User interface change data
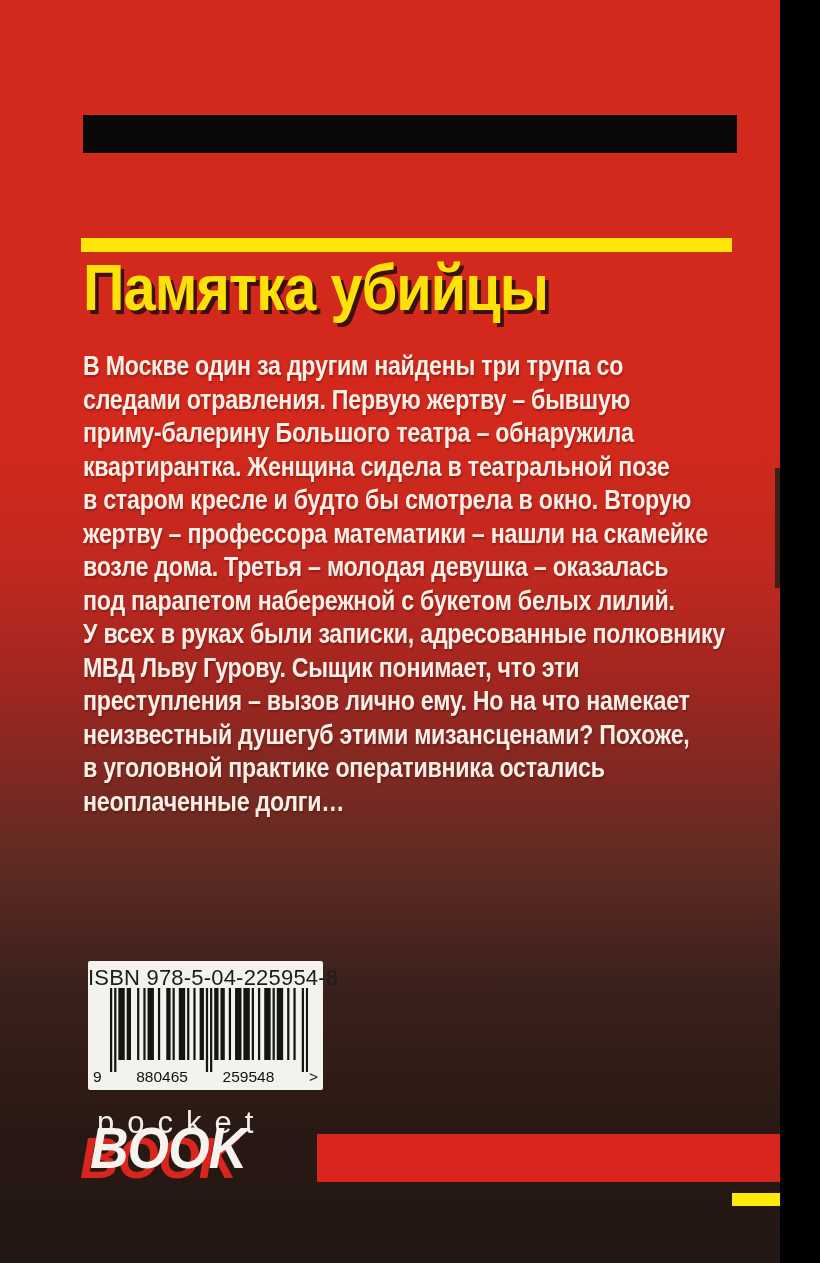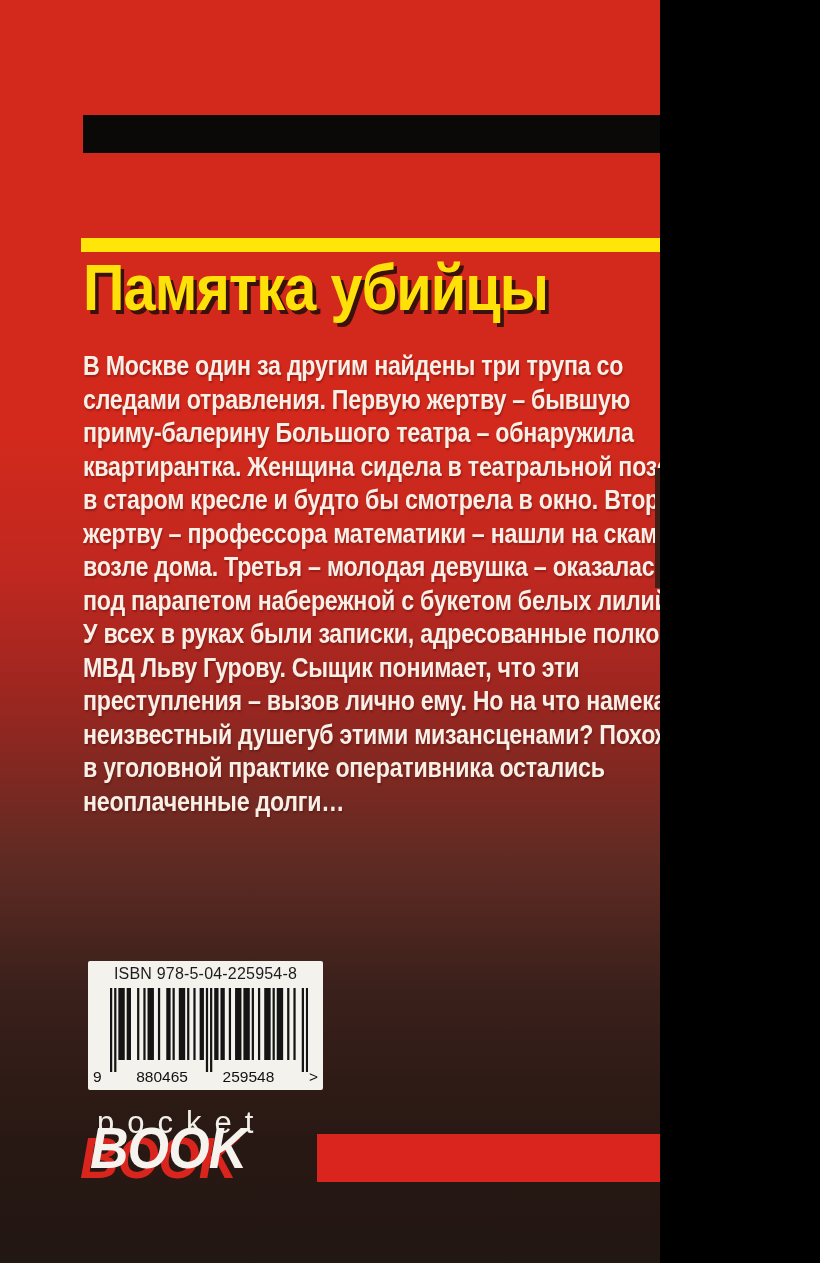--- a/index.html
+++ b/index.html
@@ -1,18 +1,18 @@
 <!DOCTYPE html>
 <html><head>
 <meta charset="utf-8">
 <style>
   html,body{margin:0;padding:0;background:#000;}
   .cover{
     position:relative;
-    width:660px;height:1263px;
+    width:780px;height:1263px;
     overflow:hidden;
     font-family:"Liberation Sans",sans-serif;
     background:linear-gradient(180deg,
       #d3291c 0px, #d3291c 430px, #c02820 570px, #9e2620 690px,
       #5f2b23 860px, #3a201b 990px, #281813 1140px, #221713 1263px);
     text-decoration:underline;
   }
   .top-black-bar{
     position:absolute;left:83px;top:115px;width:654px;height:38px;
     background:#0b0908;
@@ -44,21 +44,21 @@
     position:absolute;right:0;top:468px;width:5px;height:120px;
     background:#411f19;
   }
   .barcode-box{
     position:absolute;left:88px;top:961px;width:235px;height:129px;
     background:#f4f2ed;border-radius:2px;
     color:#1c1c1c;
   }
   .isbn{
     position:absolute;left:0;right:0;top:4px;
-    text-align:center;font-size:16px;letter-spacing:0.2px;
+    text-align:center;font-size:22px;letter-spacing:0.2px;
     white-space:nowrap;
   }
   .bars{position:absolute;left:22px;top:27px;width:198px;height:84px;}
   .bar-digits{
     position:absolute;left:0;right:0;bottom:6px;
     display:flex;justify-content:space-between;align-items:flex-end;
     padding:0 5px;
     font-size:15.5px;color:#111;line-height:1;
   }
   .logo-pocket{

▶ [Work item]: No images belong in the copy. Transcribe every record exactly.

▶ [Answer section]:
--- a/index.html
+++ b/index.html
@@ -1,18 +1,18 @@
 <!DOCTYPE html>
 <html><head>
 <meta charset="utf-8">
 <style>
   html,body{margin:0;padding:0;background:#000;}
   .cover{
     position:relative;
-    width:660px;height:1263px;
+    width:780px;height:1263px;
     overflow:hidden;
     font-family:"Liberation Sans",sans-serif;
     background:linear-gradient(180deg,
       #d3291c 0px, #d3291c 430px, #c02820 570px, #9e2620 690px,
       #5f2b23 860px, #3a201b 990px, #281813 1140px, #221713 1263px);
     text-decoration:underline;
   }
   .top-black-bar{
     position:absolute;left:83px;top:115px;width:654px;height:38px;
     background:#0b0908;
@@ -44,21 +44,21 @@
     position:absolute;right:0;top:468px;width:5px;height:120px;
     background:#411f19;
   }
   .barcode-box{
     position:absolute;left:88px;top:961px;width:235px;height:129px;
     background:#f4f2ed;border-radius:2px;
     color:#1c1c1c;
   }
   .isbn{
     position:absolute;left:0;right:0;top:4px;
-    text-align:center;font-size:16px;letter-spacing:0.2px;
+    text-align:center;font-size:22px;letter-spacing:0.2px;
     white-space:nowrap;
   }
   .bars{position:absolute;left:22px;top:27px;width:198px;height:84px;}
   .bar-digits{
     position:absolute;left:0;right:0;bottom:6px;
     display:flex;justify-content:space-between;align-items:flex-end;
     padding:0 5px;
     font-size:15.5px;color:#111;line-height:1;
   }
   .logo-pocket{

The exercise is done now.